Copy each line of the data below with the word "продолжают".

START Supplied material

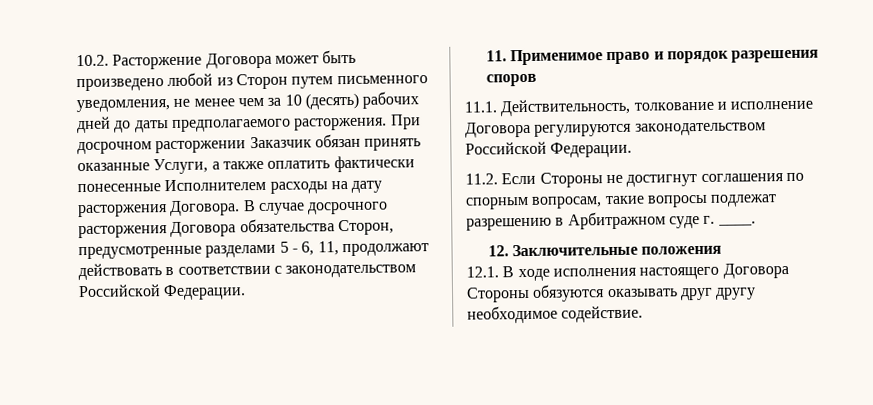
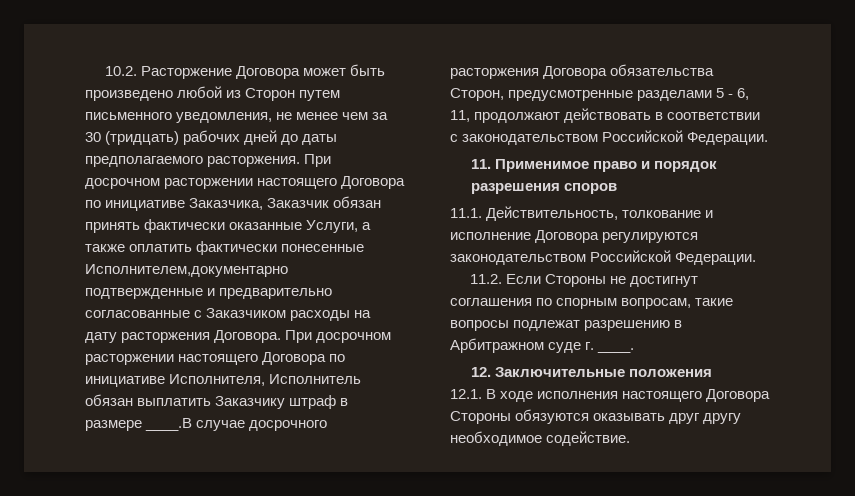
- 10.2. Расторжение Договора может быть произведено любой из Сторон путем письменного уведомления, не менее чем за 10 (десять) рабочих дней до даты предполагаемого расторжения.
+ 10.2. Расторжение Договора может быть произведено любой из Сторон путем письменного уведомления, не менее чем за 30 (тридцать) рабочих дней до даты предполагаемого расторжения.
- При досрочном расторжении Заказчик обязан принять оказанные Услуги, а также оплатить фактически понесенные Исполнителем расходы на дату расторжения Договора.
+ При досрочном расторжении настоящего Договора по инициативе Заказчика, Заказчик обязан принять фактически оказанные Услуги, а также оплатить фактически понесенные Исполнителем,документарно подтвержденные и предварительно согласованные с Заказчиком расходы на дату расторжения Договора.
- В случае досрочного расторжения Договора обязательства Сторон, предусмотренные разделами 5 - 6, 11, продолжают действовать в соответствии с законодательством Российской Федерации.
+ При досрочном расторжении настоящего Договора по инициативе Исполнителя, Исполнитель обязан выплатить Заказчику штраф в размере ____.В случае досрочного расторжения Договора обязательства Сторон, предусмотренные разделами 5 - 6, 11, продолжают действовать в соответствии с законодательством Российской Федерации.

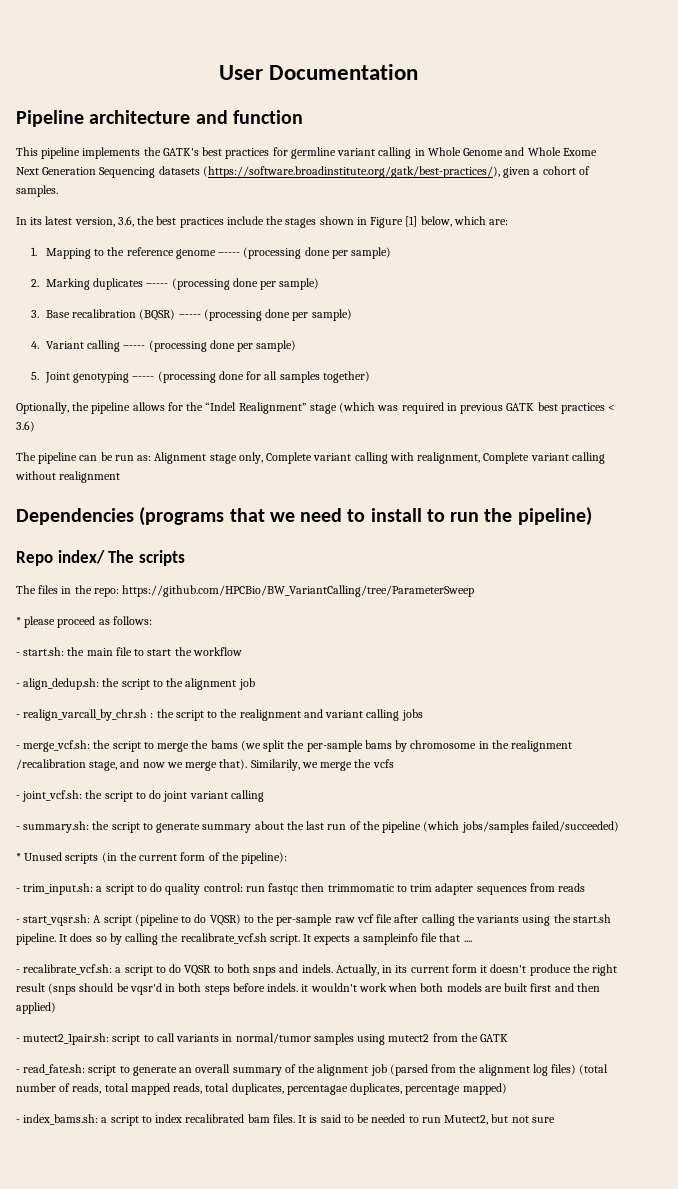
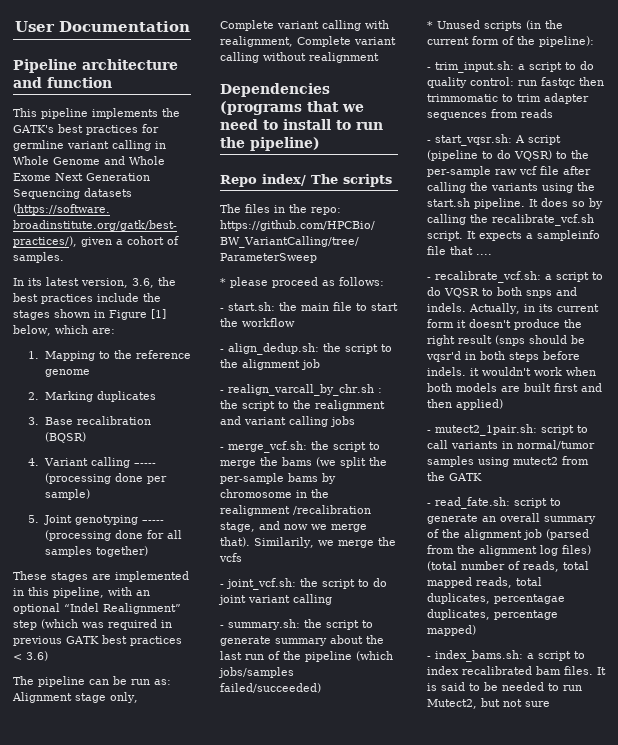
- 1. Mapping to the reference genome –---- (processing done per sample)
- 2. Marking duplicates –---- (processing done per sample)
+ 1. Mapping to the reference genome
+ 2. Marking duplicates
- 3. Base recalibration (BQSR) –---- (processing done per sample)
+ 3. Base recalibration (BQSR)
- Optionally, the pipeline allows for the “Indel Realignment” stage (which was required in previous GATK best practices < 3.6)
+ These stages are implemented in this pipeline, with an optional “Indel Realignment” step (which was required in previous GATK best practices < 3.6)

END Supplied material

Solution for this task:
- В случае досрочного расторжения Договора обязательства Сторон, предусмотренные разделами 5 - 6, 11, продолжают действовать в соответствии с законодательством Российской Федерации.
+ При досрочном расторжении настоящего Договора по инициативе Исполнителя, Исполнитель обязан выплатить Заказчику штраф в размере ____.В случае досрочного расторжения Договора обязательства Сторон, предусмотренные разделами 5 - 6, 11, продолжают действовать в соответствии с законодательством Российской Федерации.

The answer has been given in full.